The Proclamation purported to prohibit the following activities, effective immediately:

  • Oil, gas, minerals, or other energy exploration, development, or production;
  • Poisons, electrical charges, or explosives to collect or harvest a “monument resource;”[1]
  • Releasing an “introduced species;”[2]
  • Removing a “monument resource” except as provided under “Regulated Activities;”
  • Construction or damaging submerged lands (except for scientific instruments or submarine cables);
  • Commercial Fishing; and
  • Possessing commercial fishing gear unless stowed during “passage without interruption” through the monument.

In addition, the following activities are to be regulated:

  • Research and scientific exploration;
  • Education, Conservation, and Management;
  • Anchoring scientific instruments;
  • Recreational fishing;
  • Commercial fishing for red crab and American lobster for up to 7 years;
  • Sailing, and bird or mammal watching; and
  • Submarine cables.

Note that these restrictions do not apply to any person who is not a citizen, national, or resident alien of the United States, unless in accordance with international law. As we explained in our May 22, 2017 blog post, within the EEZ, in which the Atlantic Monument is located, the United States has only limited sovereign rights, and thus international law still applies, limiting the ability of an American President to extend prohibitions to non-Americans.

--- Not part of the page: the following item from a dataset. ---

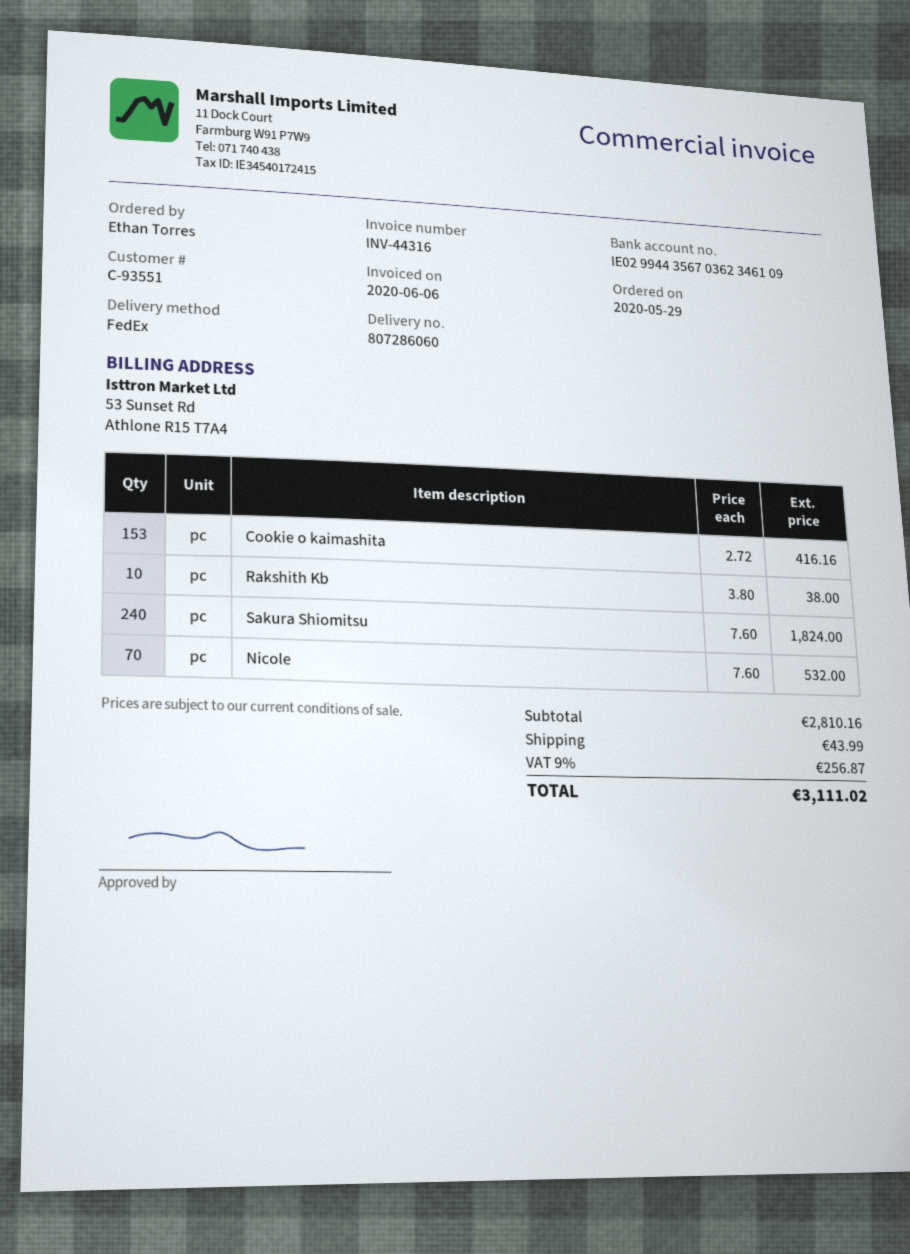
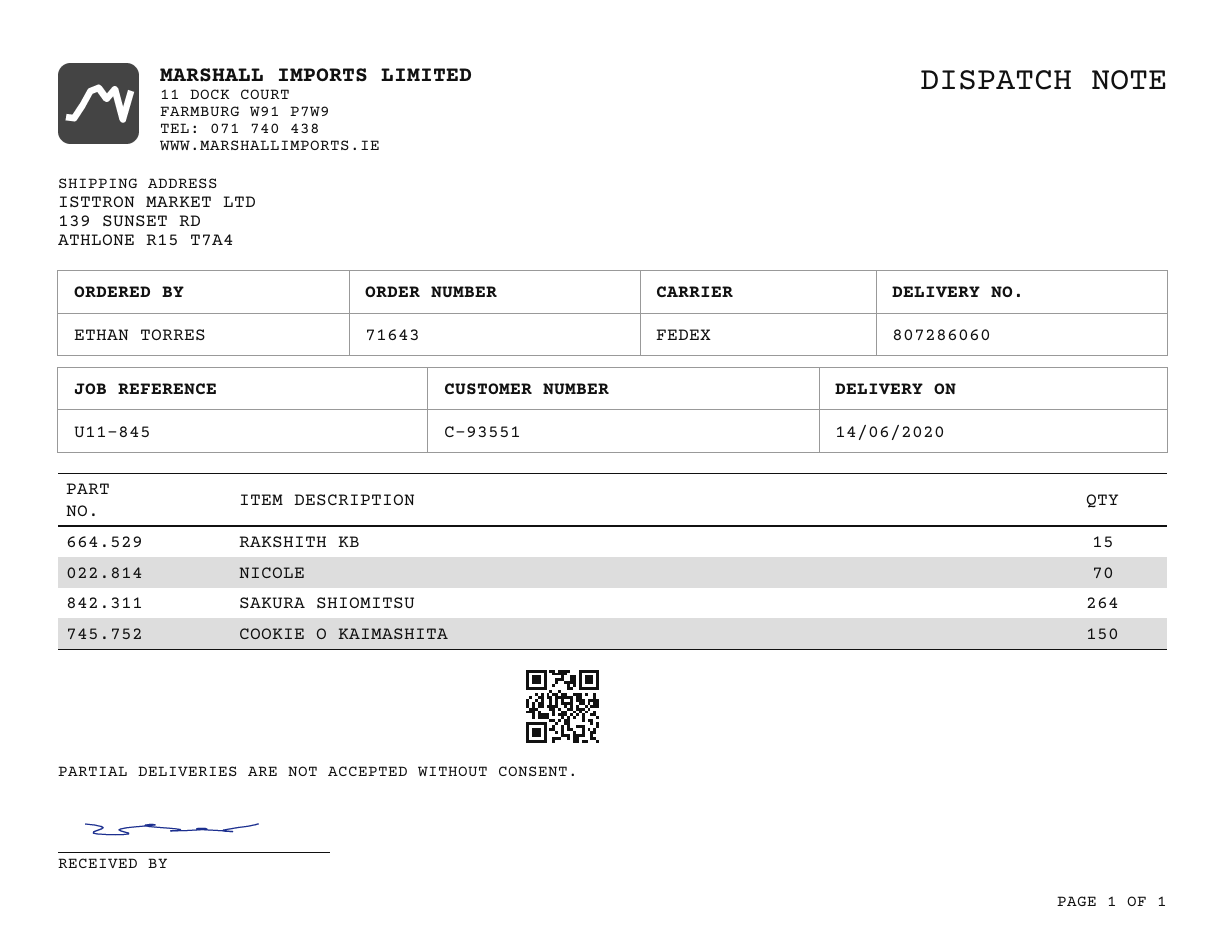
Cookie o kaimashita: 153 -> 150
Rakshith Kb: 10 -> 15
Sakura Shiomitsu: 240 -> 264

In light of the stated justification for the Monument, it is curious that certain traditional, culturally-significant, and highly-regulated activities, such as commercial fishing, were prohibited; while others, such as recreational fishing, were to be regulated; and some, such as commercial fishing for red crab and American lobster, were granted a seven-year stay of execution—bearing in mind that none of these classifications or limitations even apply to non-Americans.[3]  These discrepancies, as well as peculiarities in the procedural history of the Atlantic Monument, were among the bases for a series of FOIA requests that CoA Institute submitted in October 2016, in which we requested records from NOAA and the Council on Environmental Quality (“CEQ”) relating (among other things) to the designation of the Atlantic Monument and to the justification for the unequal treatment of stakeholders and the opaque process surrounding the designation of the Atlantic Monument.  The submitted FOIA requests include the following:

To-date NOAA and CEQ have released only a portion of the requested documents. However, even the initial interim releases show that, despite claims that the Atlantic Monument is the product of “an extensive year-long public process,” the designation of the Atlantic Monument was a predetermined decision that allowed for limited public input to appease public backlash.

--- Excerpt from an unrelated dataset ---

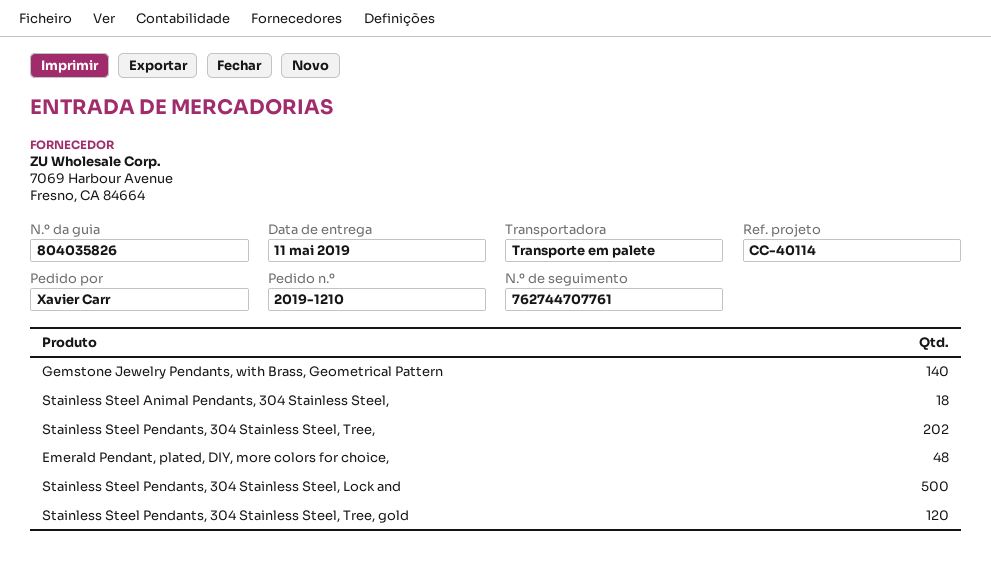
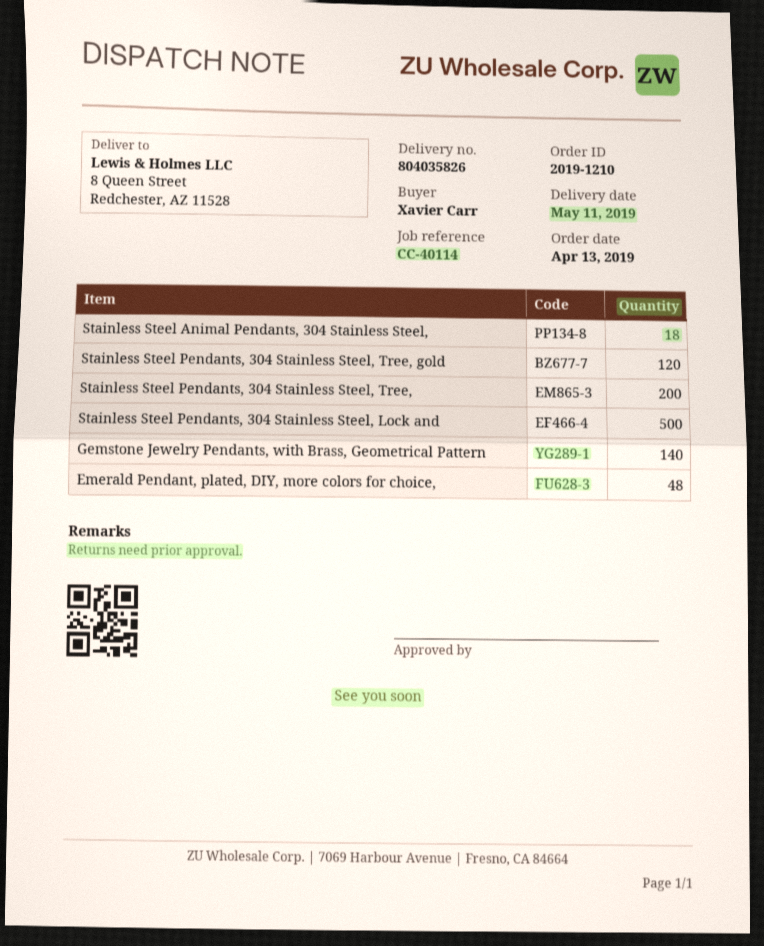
Stainless Steel Pendants, 304 Stainless Steel, Tree,: 202 -> 200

The following history, derived from the partial responses to CoA Institute’s FOIA requests and other publicly available documents, is illustrative:

In March 2015, the Conservation Law Foundation (“CLF”) and Natural Resources Defense Council (“NRDC”) published an Issue Brief that advocated for “permanent protection” of New England’s canyons and seamounts. By July 2015, NOAA personnel in the Fisheries Service were already discussing the details of which activities should be prohibited post-Proclamation, such as whether the Proclamation should include an exception to the prohibition on fishing for highly migratory species (“HMS”), such as tuna, swordfish, marlin, and a variety of sharks. Although the discussion confirmed that neither commercial nor recreational fishermen of HMS anchor their boats ; and, in fact, most vessels do not carry enough anchor line for the depths in the area, ultimately HMS commercial fishing was prohibited.

In August 2015, the Conservation Law Foundation forwarded to NOAA an invitation to an event scheduled for September 2, 2015 at the New England Aquarium regarding deep sea canyons and seamounts located off the coast of Cape Cod and expressing commitment to “real and significant conservation in New England and . . . ensuring the timely completion of a good and effective ocean plan—the first in the U.S.”  The message made no mention of the New England Regional Fishery Management Plan that had long been in place under the Magnuson-Stevens Act.

The following day, September 3, 2015, NOAA issued a broad invitation to participate in a Town Hall meeting scheduled for September 15, 2015—just 12 days after the announcement—to discuss “permanent protections” for three deep sea canyons and four seamounts off the coast of New England. The invitation did not mention designation of a National Monument nor that the meeting would be the only event at which to present feedback. It provided a deadline for submitting written comments to a special NOAA e-mail address, which was set for the same day as the Town Hall meeting. No proposal or details were included with the invitation.

It appears that certain privileged, non-governmental entities that had the inside track on the proposal, including the Pew Research Center and the Conservation Law Foundation, had more information about the proposal before the Town Hall meeting than NOAA was able, or willing, to make available to stakeholders. The lack of information available to local stakeholders hindered their ability to provide meaningful commentary.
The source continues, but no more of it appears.